[Records from a collection]
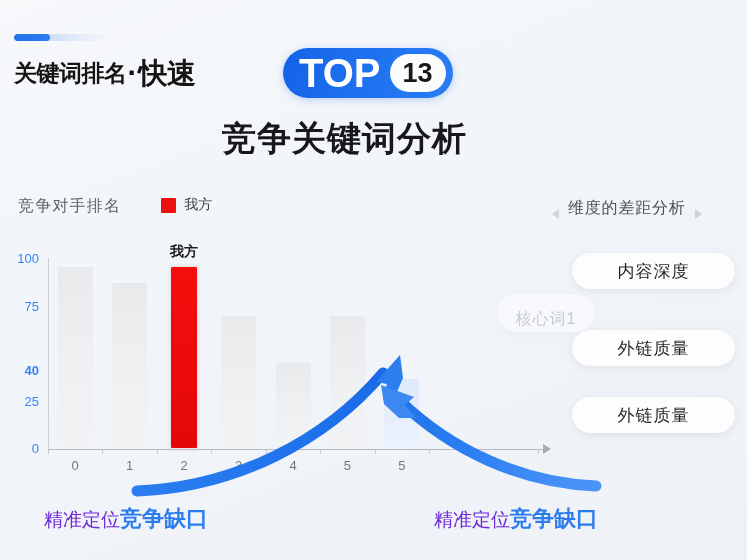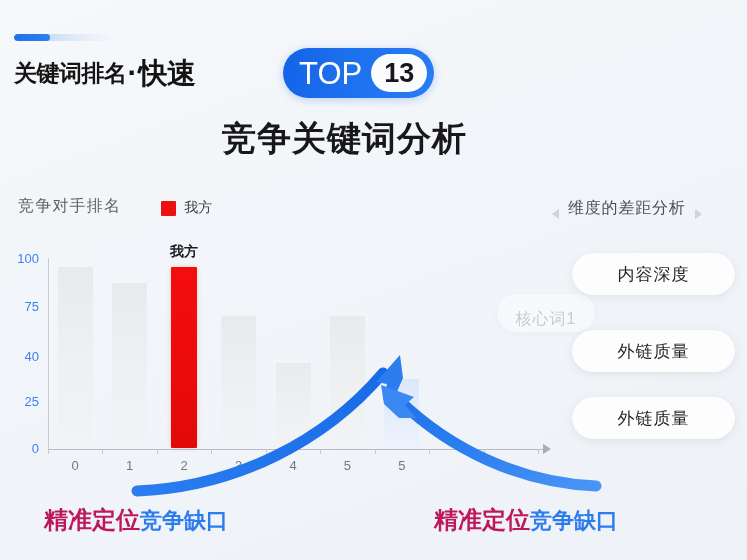--- a/index.html
+++ b/index.html
@@ -86,8 +86,8 @@
   }
   .top-badge-label {
     color: #ffffff;
-    font-size: 31px;
-    font-weight: normal;
+    font-size: 40px;
+    font-weight: bold;
     letter-spacing: 0px;
     line-height: 1;
     text-align: center;

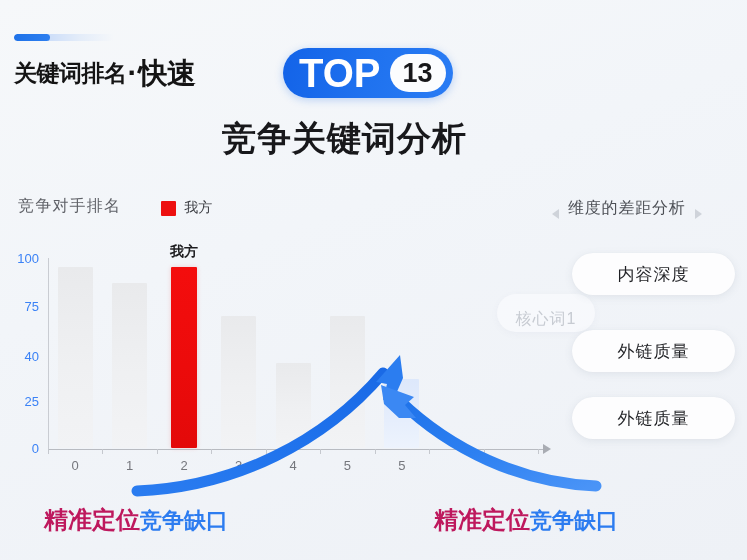--- a/index.html
+++ b/index.html
@@ -125,7 +125,7 @@
     left: 18px;
     top: 196px;
     display: flex;
-    align-items: flex-end;
+    align-items: flex-start;
     gap: 40px;
     white-space: nowrap;
   }

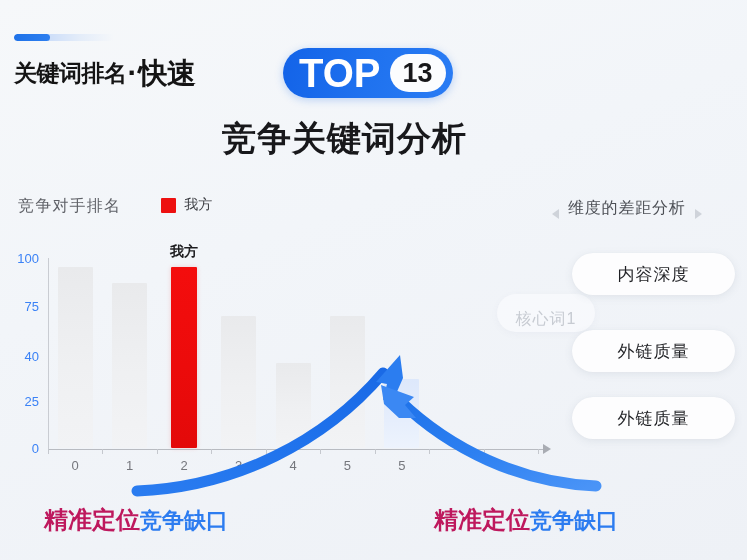--- a/index.html
+++ b/index.html
@@ -289,7 +289,7 @@
     position: absolute;
     left: 572px;
     width: 163px;
-    height: 42px;
+    height: 36px;
     border-radius: 22px;
     background: #fdfdfe;
     display: flex;

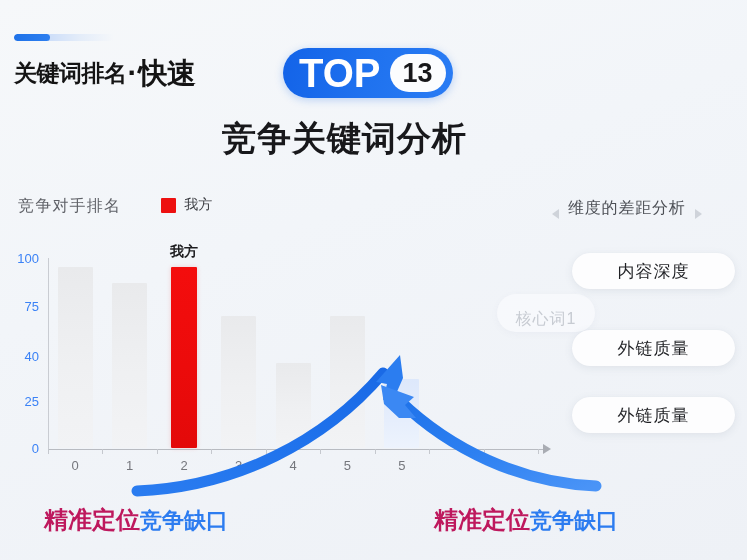--- a/index.html
+++ b/index.html
@@ -382,7 +382,7 @@
 <div class="y-ticks" id="y-ticks">
     <span class="y-tick" style="top: 0px;">100</span>
     <span class="y-tick" style="top: 47.5px;">75</span>
-    <span class="y-tick" style="top: 98px;">40</span>
+    <span class="y-tick" style="top: 112px; font-weight: bold;">40</span>
     <span class="y-tick" style="top: 142.5px;">25</span>
     <span class="y-tick" style="top: 190px;">0</span>
   </div>

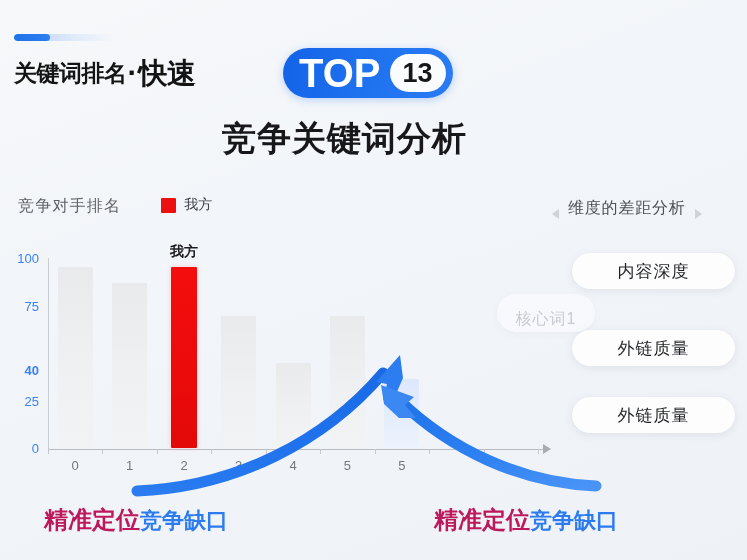--- a/index.html
+++ b/index.html
@@ -334,9 +334,9 @@
     white-space: nowrap;
   }
   .callout-strong {
-    font-size: 24px;
-    font-weight: bold;
-    color: #be185d;
+    font-size: 19px;
+    font-weight: normal;
+    color: #6d28d9;
     letter-spacing: 0px;
     line-height: 1;
   }

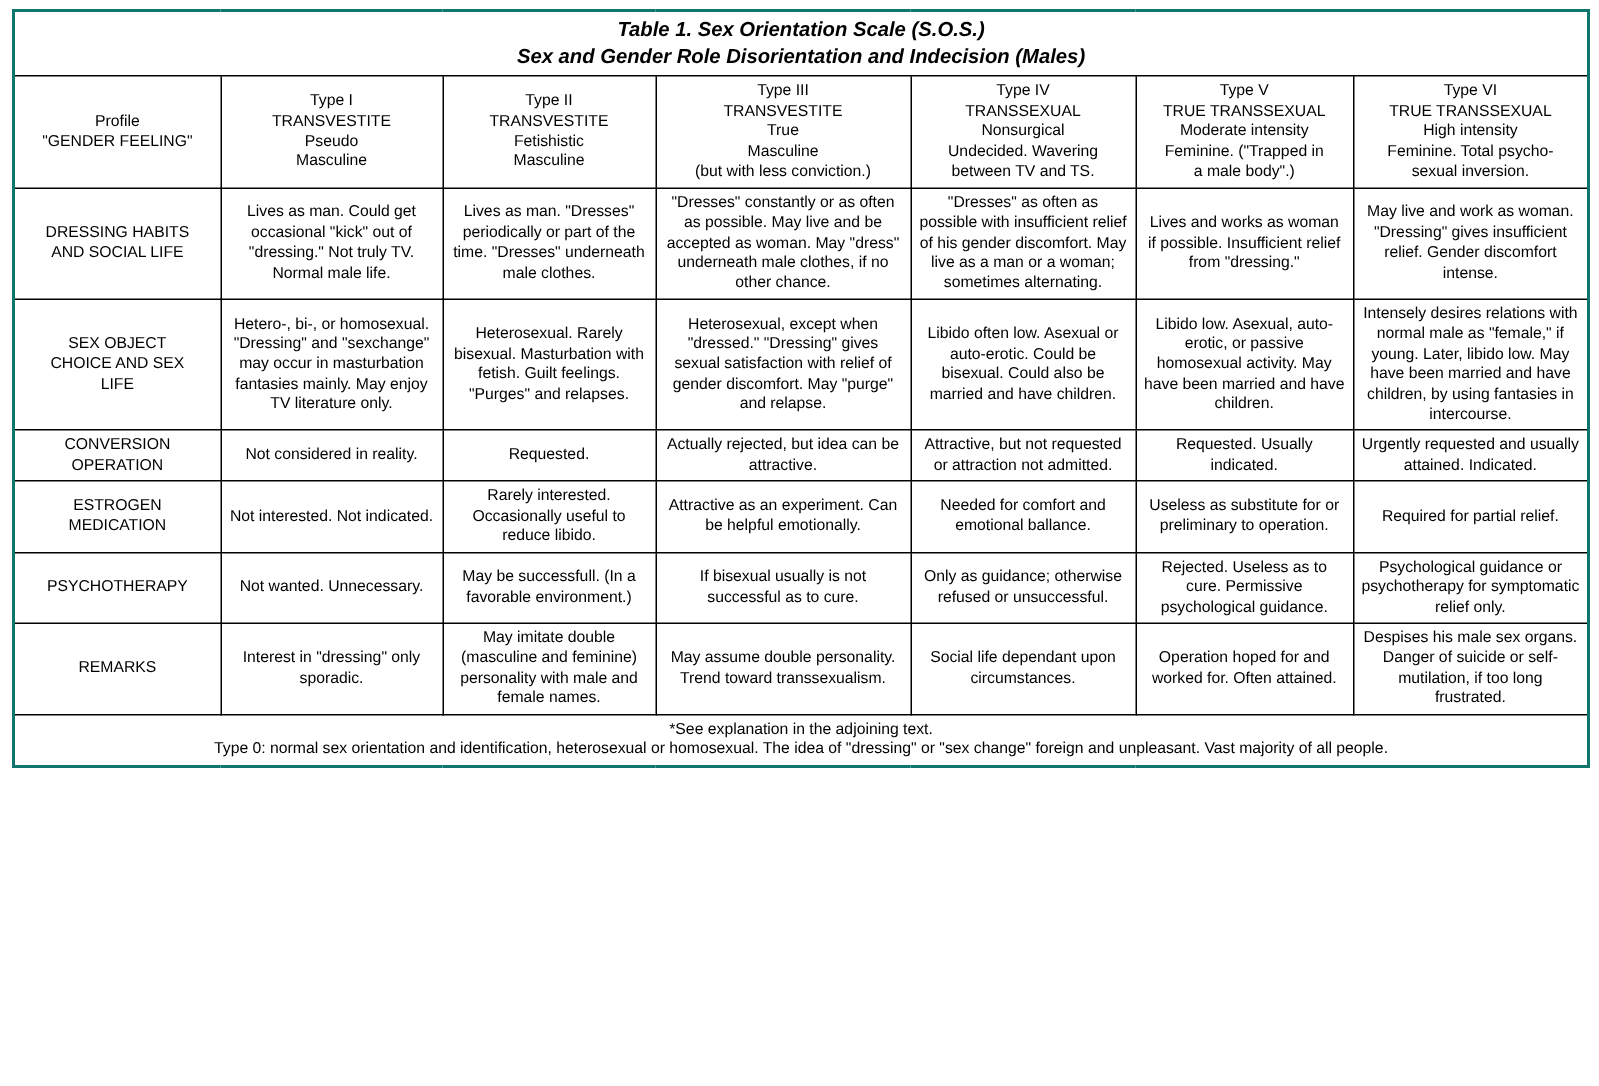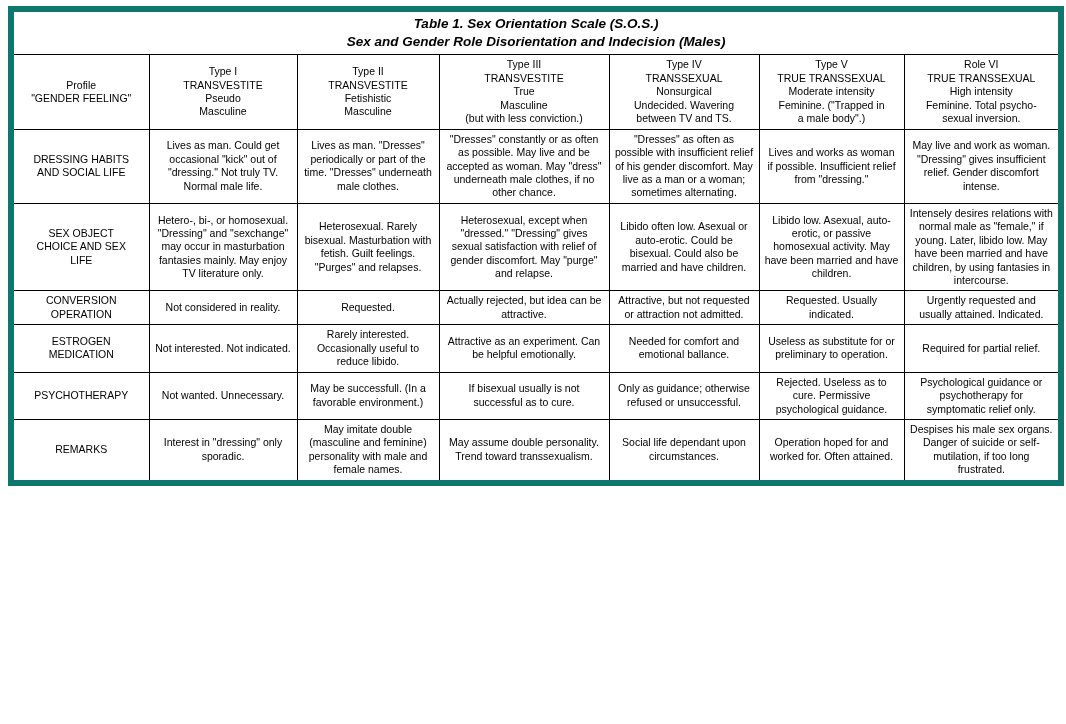--- a/index.html
+++ b/index.html
@@ -23,7 +23,7 @@
     border-collapse: collapse;
     width: 1050px;
     table-layout: fixed;
-    border: 6px solid #0f766e;
+    border: 2px solid #0f766e;
   }
   table.sos td, table.sos th {
     border: 1px solid #000;

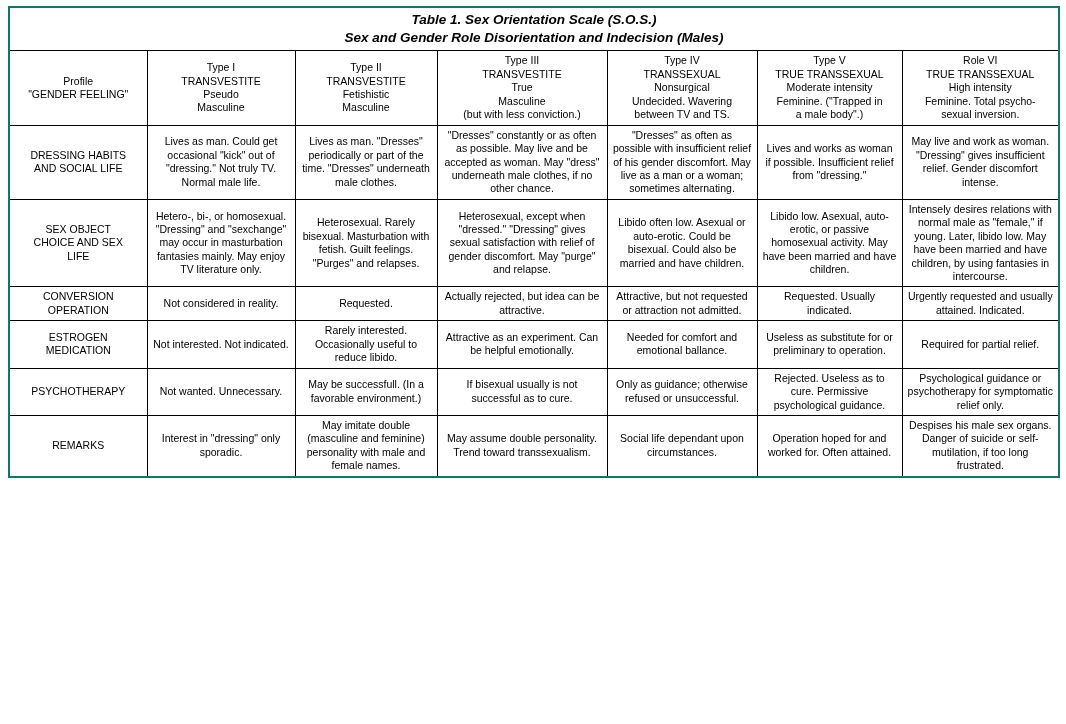--- a/index.html
+++ b/index.html
@@ -147,7 +147,7 @@
           <span class="detail">Feminine. ("Trapped in<br>a male body".)</span>
         </td>
         <td class="type-cell">
-          <span>Role VI</span>
+          <span>Type VI</span>
           <span>TRUE TRANSSEXUAL</span>
           <span>High intensity</span>
           <span class="detail">Feminine. Total psycho-<br>sexual inversion.</span>

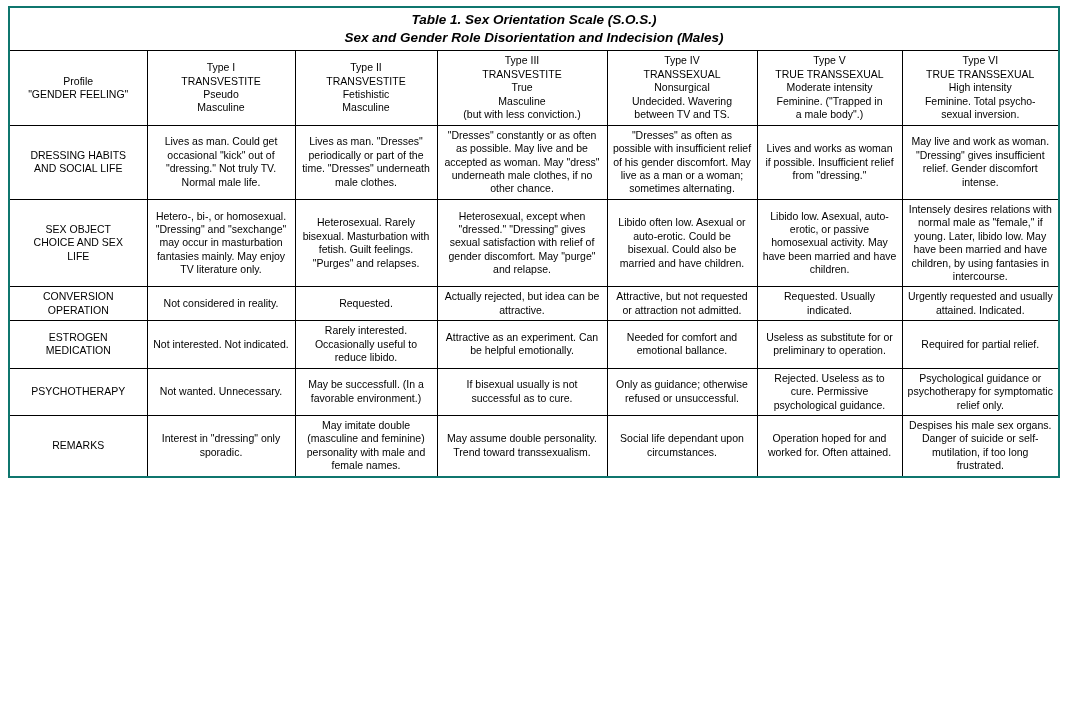--- a/index.html
+++ b/index.html
@@ -215,6 +215,12 @@
         <td class="body-cell">Despises his male sex organs. Danger of suicide or self-mutilation, if too long frustrated.</td>
       </tr>
 
+      <tr>
+        <td colspan="7" class="footer-cell">
+          <div>*See explanation in the adjoining text.</div>
+          <div>Type 0: normal sex orientation and identification, heterosexual or homosexual. The idea of "dressing" or "sex change" foreign and unpleasant. Vast majority of all people.</div>
+        </td>
+      </tr>
     </tbody>
   </table>
 </div>

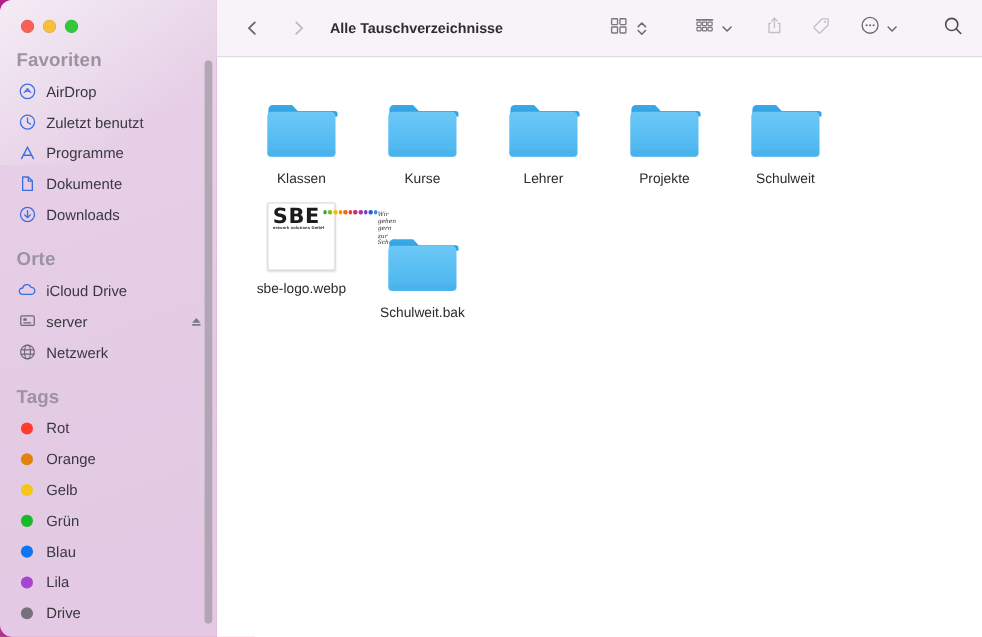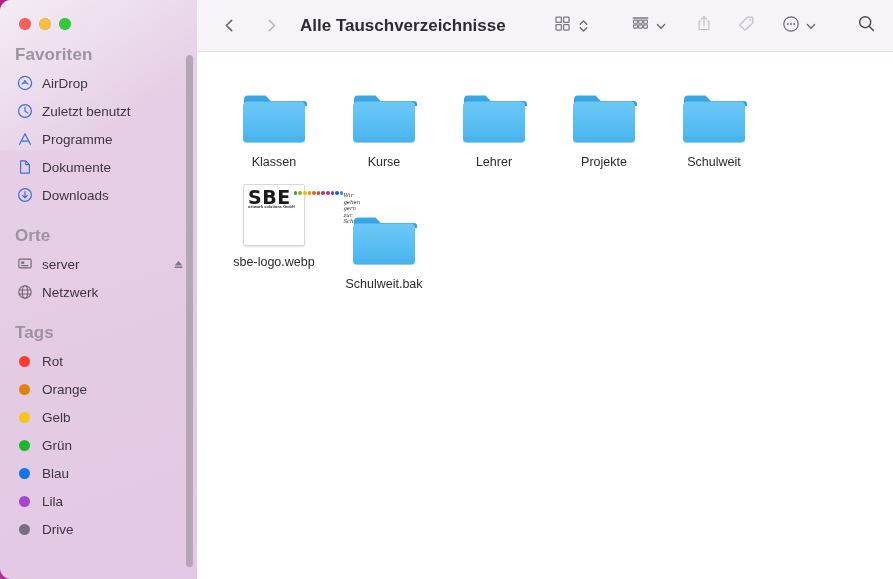--- a/index.html
+++ b/index.html
@@ -167,7 +167,7 @@
   .nav-arrow.fwd { color: #bdb9c1; }
 
   #win-title {
-    font-size: 17px;
+    font-size: 13px;
     font-weight: bold;
     color: #2e2c33;
     margin-left: 15px;

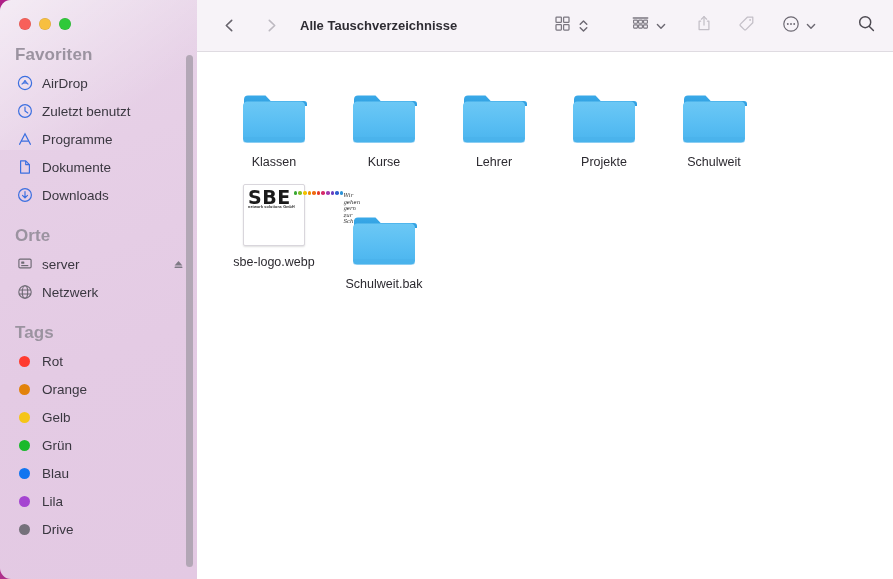--- a/index.html
+++ b/index.html
@@ -349,6 +349,14 @@
 
       <div class="sb-section orte">Orte</div>
 
+      <div class="sb-item">
+        <span class="ic">
+          <svg width="17" height="16" viewBox="0 0 17 16" fill="none" stroke="currentColor" stroke-width="1.2" stroke-linejoin="round">
+            <path d="M4.3 11.6a2.9 2.9 0 0 1 .3-5.8 4 4 0 0 1 7.6-.6 2.9 2.9 0 0 1 .5 6.4z"></path>
+          </svg>
+        </span>
+        <span class="lbl">iCloud Drive</span>
+      </div>
 
       <div class="sb-item">
         <span class="ic" style="color:#6d6973;">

## Prompt
Return all lines of the data in which the string "font" appears.

## Written response
-    font-size: 31px;
-    font-weight: normal;
+    font-size: 40px;
+    font-weight: bold;
+    <span class="y-tick" style="top: 112px; font-weight: bold;">40</span>
-    font-size: 24px;
-    font-weight: bold;
+    font-size: 19px;
+    font-weight: normal;
-    font-size: 17px;
+    font-size: 13px;
     font-weight: bold;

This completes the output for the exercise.